■ **Instructions for the task**: Start to finish, print the data below exactly, without the images.

■ **Input records**:
# # #

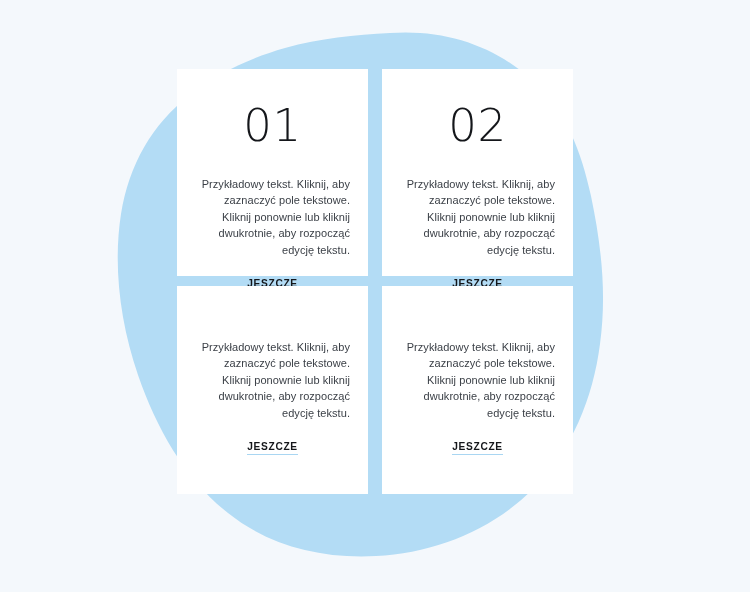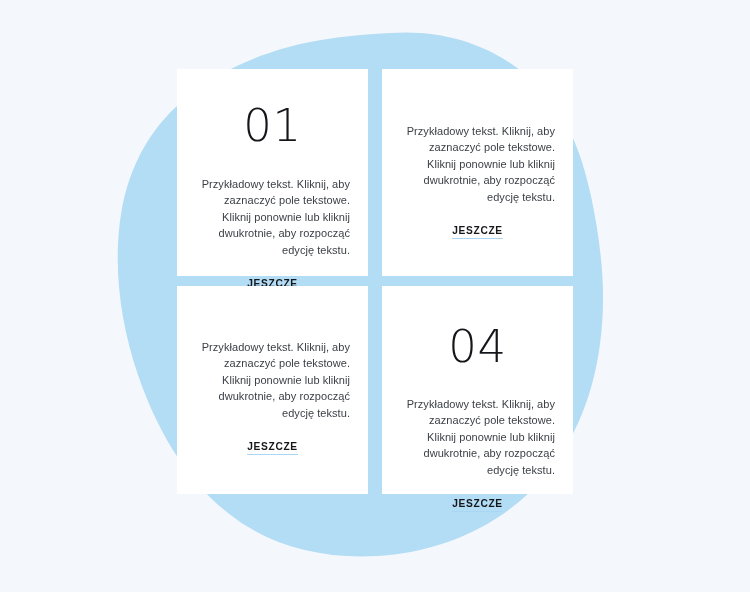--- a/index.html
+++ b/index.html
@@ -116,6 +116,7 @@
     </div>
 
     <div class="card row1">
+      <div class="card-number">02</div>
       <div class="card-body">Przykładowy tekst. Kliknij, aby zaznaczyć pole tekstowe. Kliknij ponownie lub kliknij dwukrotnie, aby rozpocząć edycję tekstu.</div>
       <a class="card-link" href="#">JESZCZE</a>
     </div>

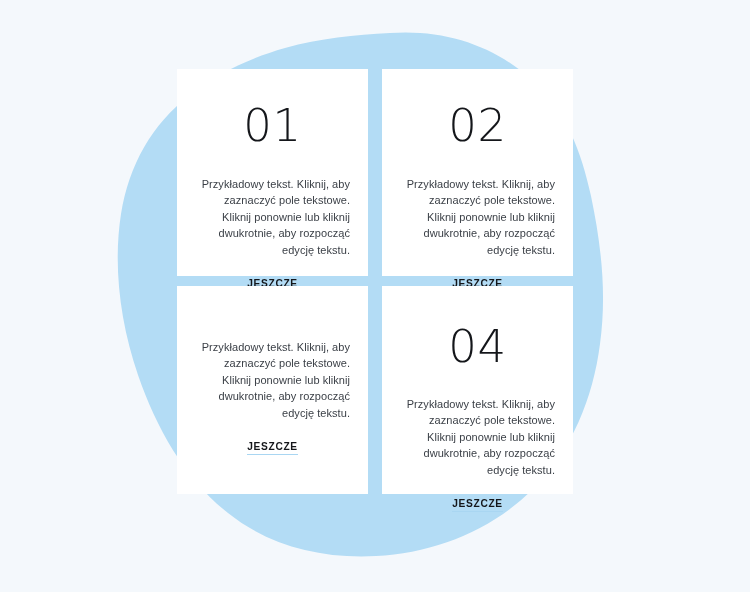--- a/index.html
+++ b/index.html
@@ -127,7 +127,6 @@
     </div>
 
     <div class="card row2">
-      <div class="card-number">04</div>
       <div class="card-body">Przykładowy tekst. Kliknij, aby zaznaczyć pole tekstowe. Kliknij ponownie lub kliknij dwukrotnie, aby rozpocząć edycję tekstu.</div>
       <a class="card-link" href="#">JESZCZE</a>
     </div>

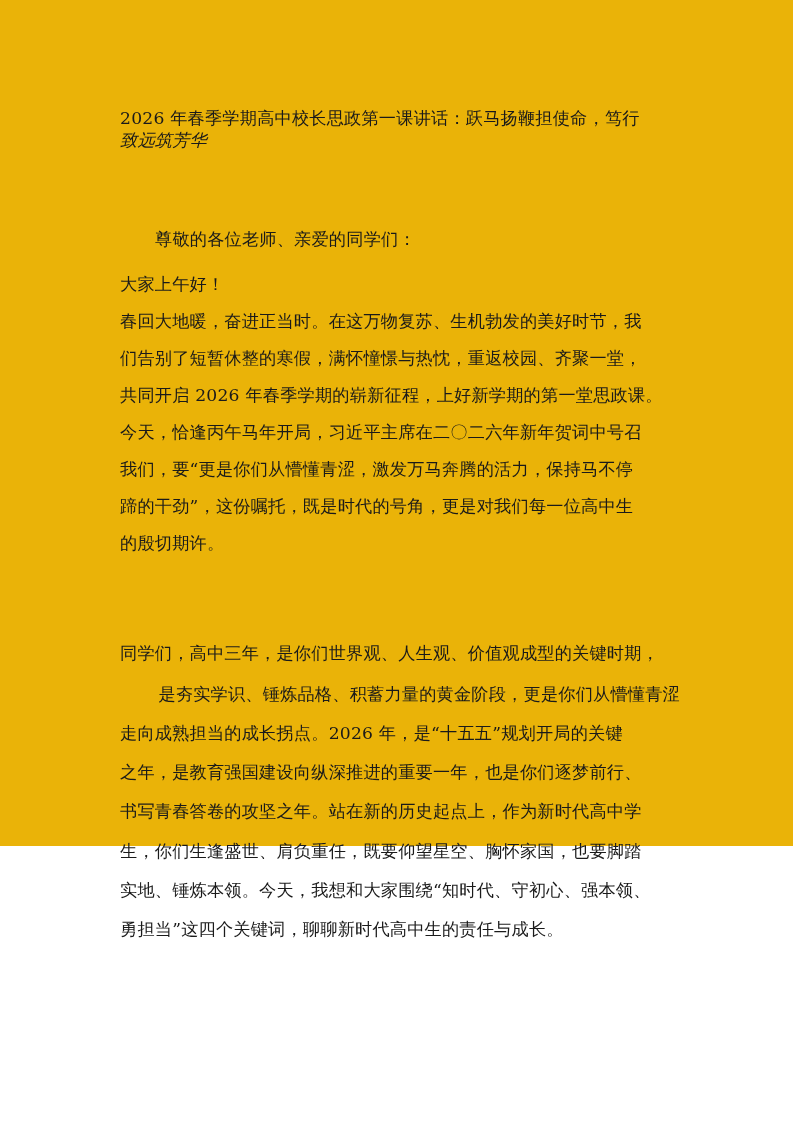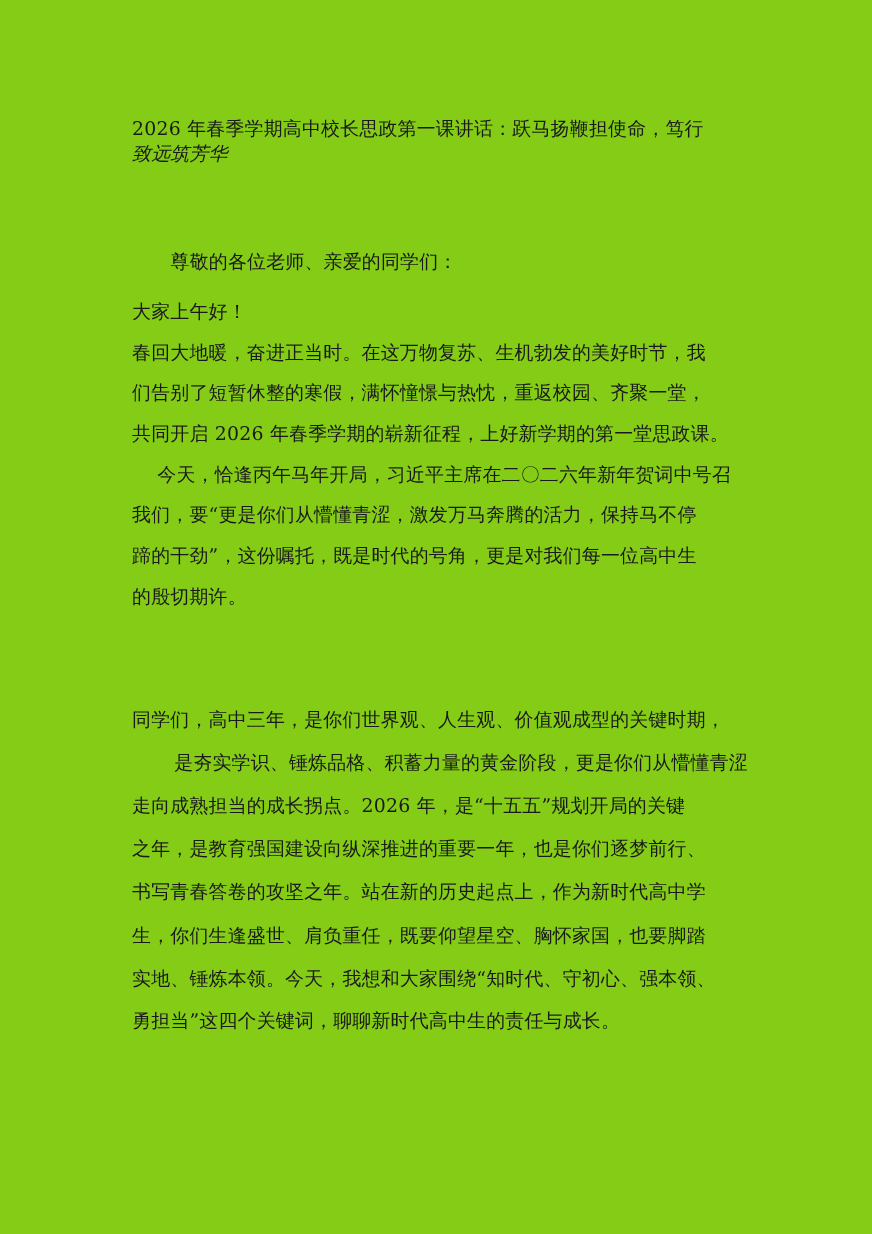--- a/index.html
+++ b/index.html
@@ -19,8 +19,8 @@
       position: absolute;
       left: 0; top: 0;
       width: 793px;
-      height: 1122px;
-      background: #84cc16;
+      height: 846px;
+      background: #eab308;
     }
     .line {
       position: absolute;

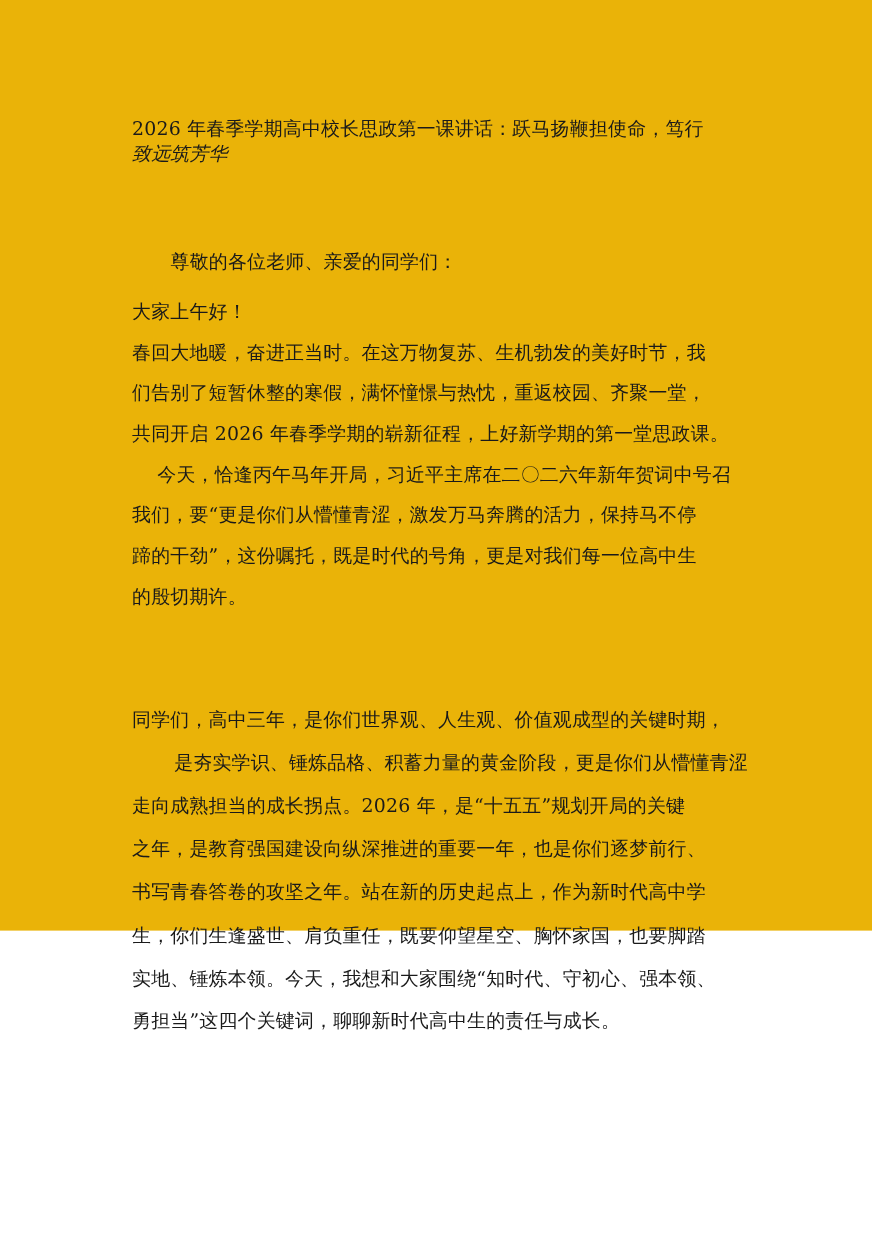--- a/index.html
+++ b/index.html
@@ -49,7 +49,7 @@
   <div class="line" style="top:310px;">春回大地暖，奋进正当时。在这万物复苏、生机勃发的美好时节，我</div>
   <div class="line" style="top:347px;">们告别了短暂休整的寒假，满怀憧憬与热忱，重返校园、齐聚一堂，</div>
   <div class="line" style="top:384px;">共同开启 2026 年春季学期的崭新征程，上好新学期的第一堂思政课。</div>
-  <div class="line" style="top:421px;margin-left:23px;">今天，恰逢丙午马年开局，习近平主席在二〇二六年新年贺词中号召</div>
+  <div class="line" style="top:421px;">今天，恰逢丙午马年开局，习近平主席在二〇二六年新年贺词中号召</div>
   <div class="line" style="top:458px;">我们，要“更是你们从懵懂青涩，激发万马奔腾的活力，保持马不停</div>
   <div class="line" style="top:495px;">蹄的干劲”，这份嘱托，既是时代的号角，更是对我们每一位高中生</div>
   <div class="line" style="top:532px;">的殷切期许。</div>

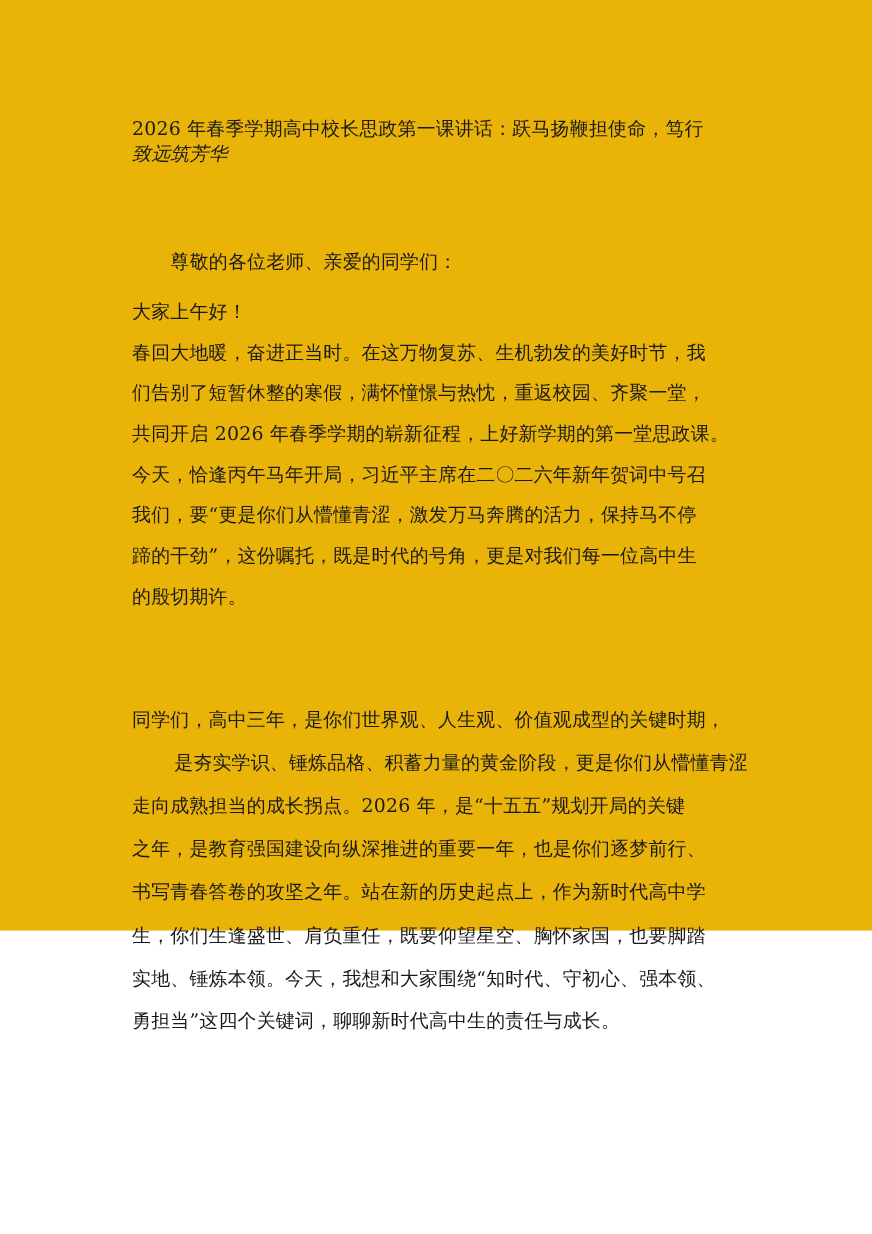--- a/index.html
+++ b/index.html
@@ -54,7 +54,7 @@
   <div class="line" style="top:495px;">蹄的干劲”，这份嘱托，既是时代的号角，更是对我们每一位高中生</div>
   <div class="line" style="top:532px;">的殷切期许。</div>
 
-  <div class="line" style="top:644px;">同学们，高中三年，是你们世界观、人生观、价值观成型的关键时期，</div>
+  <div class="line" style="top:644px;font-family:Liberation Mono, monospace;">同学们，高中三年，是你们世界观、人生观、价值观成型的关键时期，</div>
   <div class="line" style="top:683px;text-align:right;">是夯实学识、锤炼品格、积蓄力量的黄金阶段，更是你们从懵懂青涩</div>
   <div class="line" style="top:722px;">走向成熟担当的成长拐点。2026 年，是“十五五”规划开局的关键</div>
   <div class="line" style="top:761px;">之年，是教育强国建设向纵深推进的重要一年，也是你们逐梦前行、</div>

# # #

■ **Output for this task**:
--- a/index.html
+++ b/index.html
@@ -116,6 +116,7 @@
     </div>
 
     <div class="card row1">
+      <div class="card-number">02</div>
       <div class="card-body">Przykładowy tekst. Kliknij, aby zaznaczyć pole tekstowe. Kliknij ponownie lub kliknij dwukrotnie, aby rozpocząć edycję tekstu.</div>
       <a class="card-link" href="#">JESZCZE</a>
     </div>

--- a/index.html
+++ b/index.html
@@ -127,7 +127,6 @@
     </div>
 
     <div class="card row2">
-      <div class="card-number">04</div>
       <div class="card-body">Przykładowy tekst. Kliknij, aby zaznaczyć pole tekstowe. Kliknij ponownie lub kliknij dwukrotnie, aby rozpocząć edycję tekstu.</div>
       <a class="card-link" href="#">JESZCZE</a>
     </div>

--- a/index.html
+++ b/index.html
@@ -19,8 +19,8 @@
       position: absolute;
       left: 0; top: 0;
       width: 793px;
-      height: 1122px;
-      background: #84cc16;
+      height: 846px;
+      background: #eab308;
     }
     .line {
       position: absolute;

--- a/index.html
+++ b/index.html
@@ -49,7 +49,7 @@
   <div class="line" style="top:310px;">春回大地暖，奋进正当时。在这万物复苏、生机勃发的美好时节，我</div>
   <div class="line" style="top:347px;">们告别了短暂休整的寒假，满怀憧憬与热忱，重返校园、齐聚一堂，</div>
   <div class="line" style="top:384px;">共同开启 2026 年春季学期的崭新征程，上好新学期的第一堂思政课。</div>
-  <div class="line" style="top:421px;margin-left:23px;">今天，恰逢丙午马年开局，习近平主席在二〇二六年新年贺词中号召</div>
+  <div class="line" style="top:421px;">今天，恰逢丙午马年开局，习近平主席在二〇二六年新年贺词中号召</div>
   <div class="line" style="top:458px;">我们，要“更是你们从懵懂青涩，激发万马奔腾的活力，保持马不停</div>
   <div class="line" style="top:495px;">蹄的干劲”，这份嘱托，既是时代的号角，更是对我们每一位高中生</div>
   <div class="line" style="top:532px;">的殷切期许。</div>

--- a/index.html
+++ b/index.html
@@ -54,7 +54,7 @@
   <div class="line" style="top:495px;">蹄的干劲”，这份嘱托，既是时代的号角，更是对我们每一位高中生</div>
   <div class="line" style="top:532px;">的殷切期许。</div>
 
-  <div class="line" style="top:644px;">同学们，高中三年，是你们世界观、人生观、价值观成型的关键时期，</div>
+  <div class="line" style="top:644px;font-family:Liberation Mono, monospace;">同学们，高中三年，是你们世界观、人生观、价值观成型的关键时期，</div>
   <div class="line" style="top:683px;text-align:right;">是夯实学识、锤炼品格、积蓄力量的黄金阶段，更是你们从懵懂青涩</div>
   <div class="line" style="top:722px;">走向成熟担当的成长拐点。2026 年，是“十五五”规划开局的关键</div>
   <div class="line" style="top:761px;">之年，是教育强国建设向纵深推进的重要一年，也是你们逐梦前行、</div>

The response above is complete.